● **PROBLEM TO SOLVE**
Would you please restate the data exactly as it stands, apart from the pictures?

(Version comparison data)
★ ★ ★
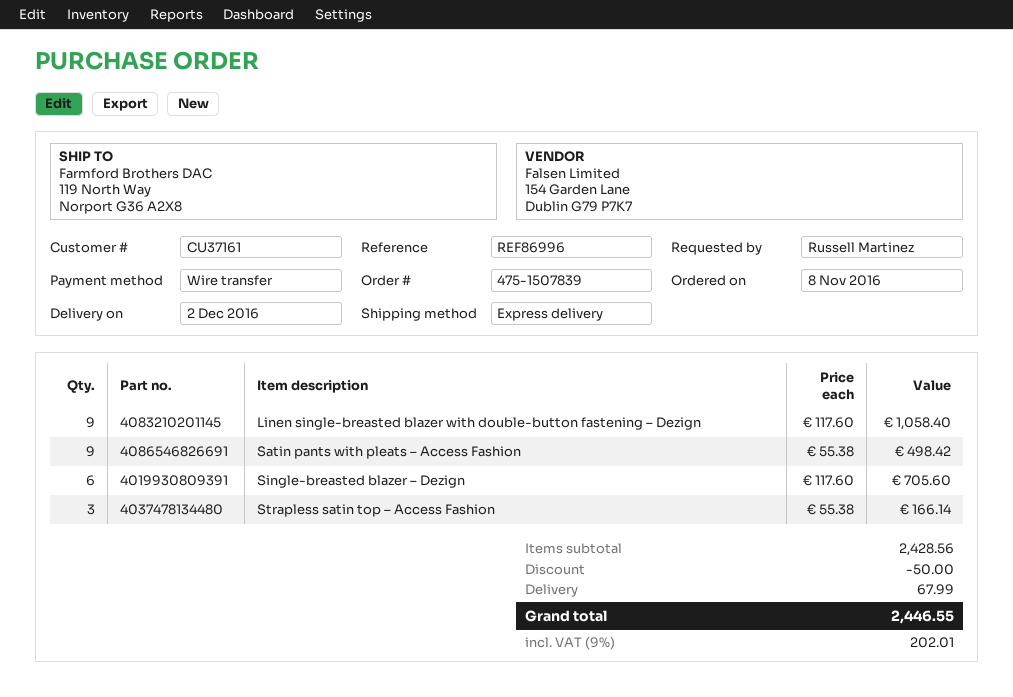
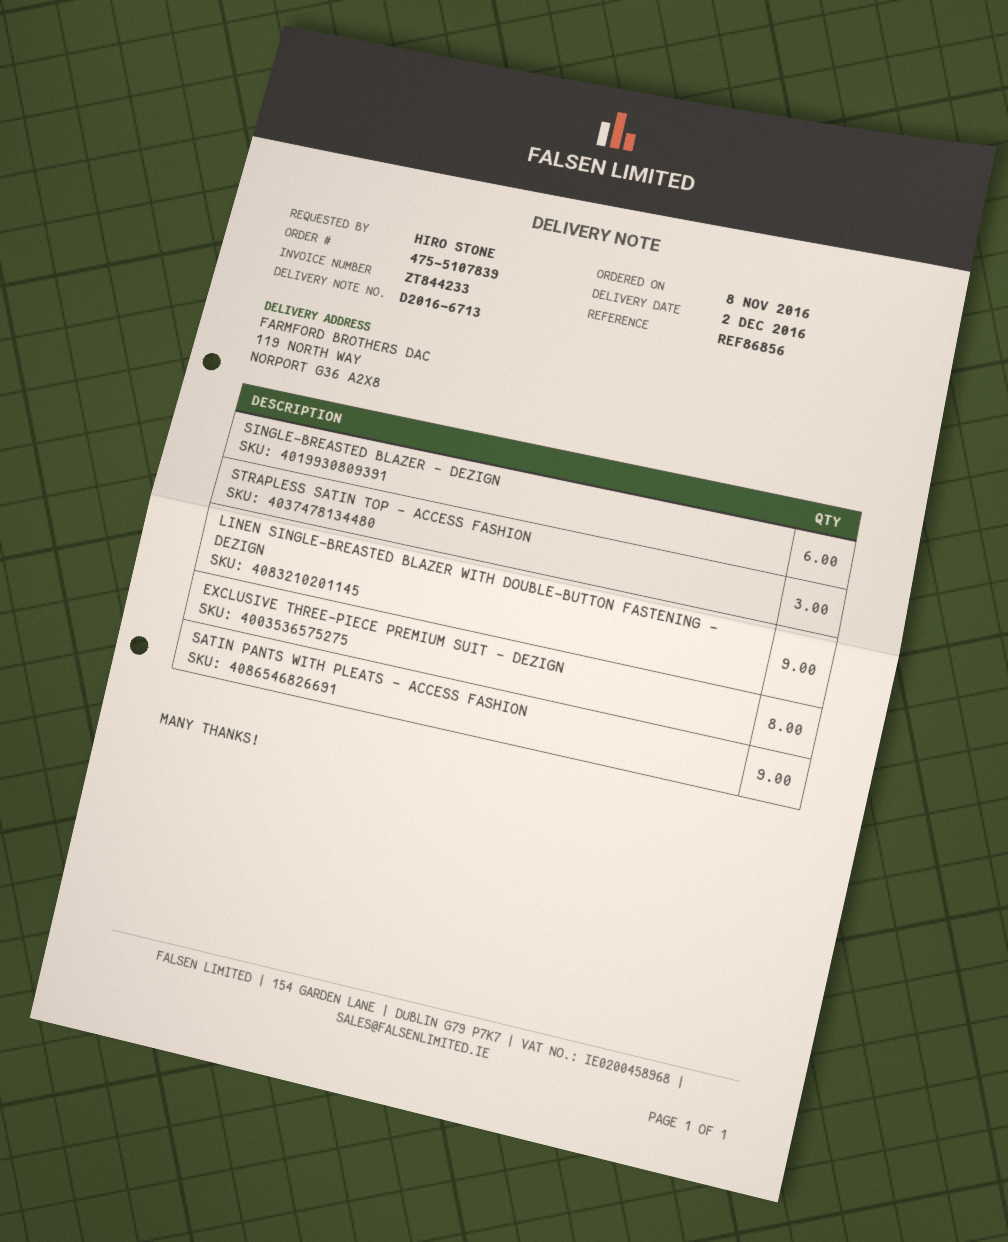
order number: 475-1507839 -> 475-5107839
reference: REF86996 -> REF86856
ordered by: Russell Martinez -> HIRO STONE
EXCLUSIVE THREE-PIECE PREMIUM SUIT – DEZIGN: none -> 8

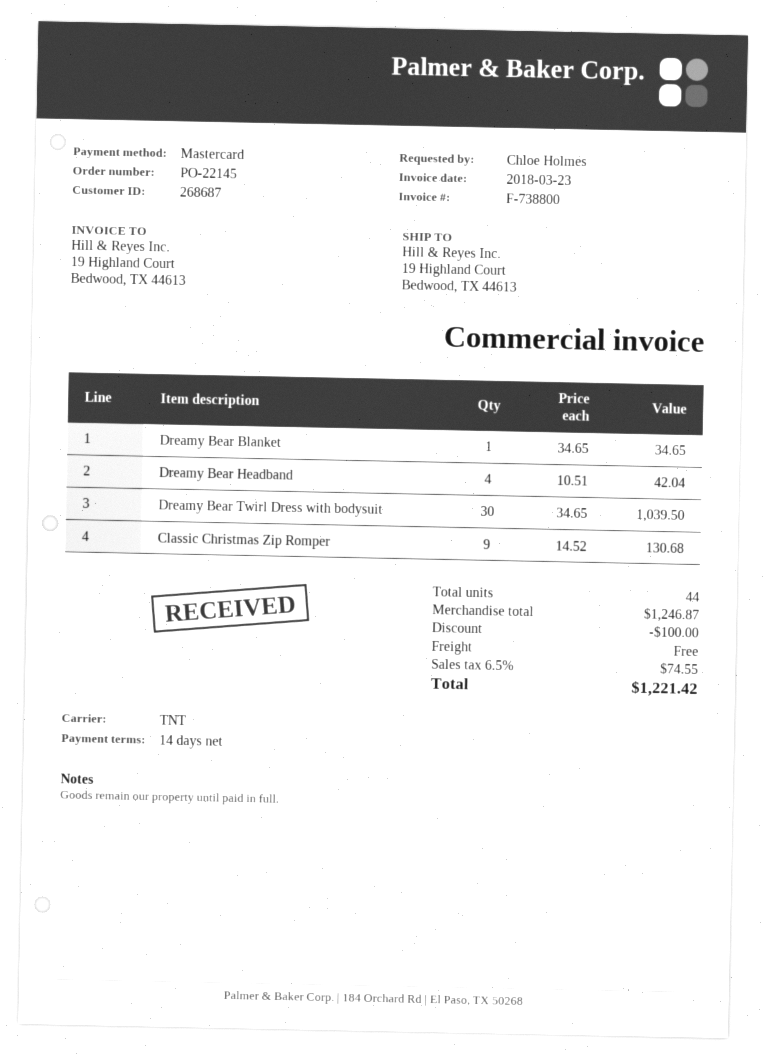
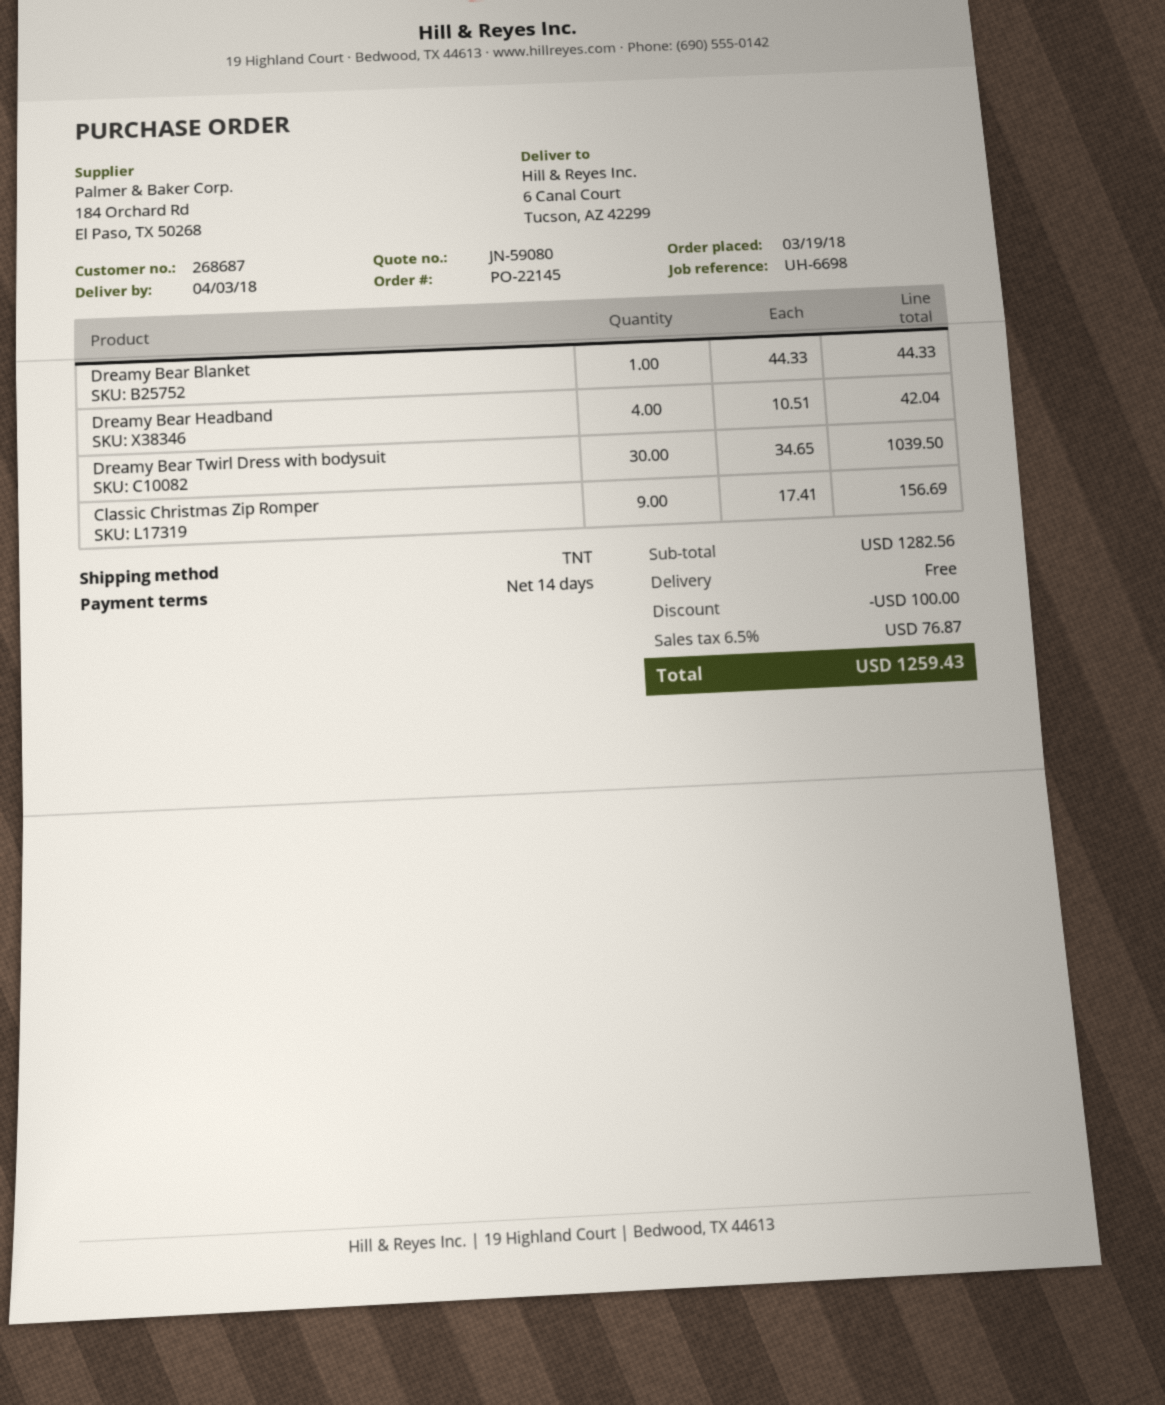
ship to: 19 Highland Court, Bedwood, TX 44613 -> 6 Canal Court, Tucson, AZ 42299
Dreamy Bear Blanket: 1 x 34.65 = 34.65 -> 1 x 44.33 = 44.33
Classic Christmas Zip Romper: 9 x 14.52 = 130.68 -> 9 x 17.41 = 156.69
subtotal: 1246.87 -> 1282.56
tax: 6.5% = 74.55 -> 6.5% = 76.87
total: 1221.42 -> 1259.43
★ ★ ★
● **THE COMPLETED TASK**
order number: 475-1507839 -> 475-5107839
reference: REF86996 -> REF86856
ordered by: Russell Martinez -> HIRO STONE
EXCLUSIVE THREE-PIECE PREMIUM SUIT – DEZIGN: none -> 8

ship to: 19 Highland Court, Bedwood, TX 44613 -> 6 Canal Court, Tucson, AZ 42299
Dreamy Bear Blanket: 1 x 34.65 = 34.65 -> 1 x 44.33 = 44.33
Classic Christmas Zip Romper: 9 x 14.52 = 130.68 -> 9 x 17.41 = 156.69
subtotal: 1246.87 -> 1282.56
tax: 6.5% = 74.55 -> 6.5% = 76.87
total: 1221.42 -> 1259.43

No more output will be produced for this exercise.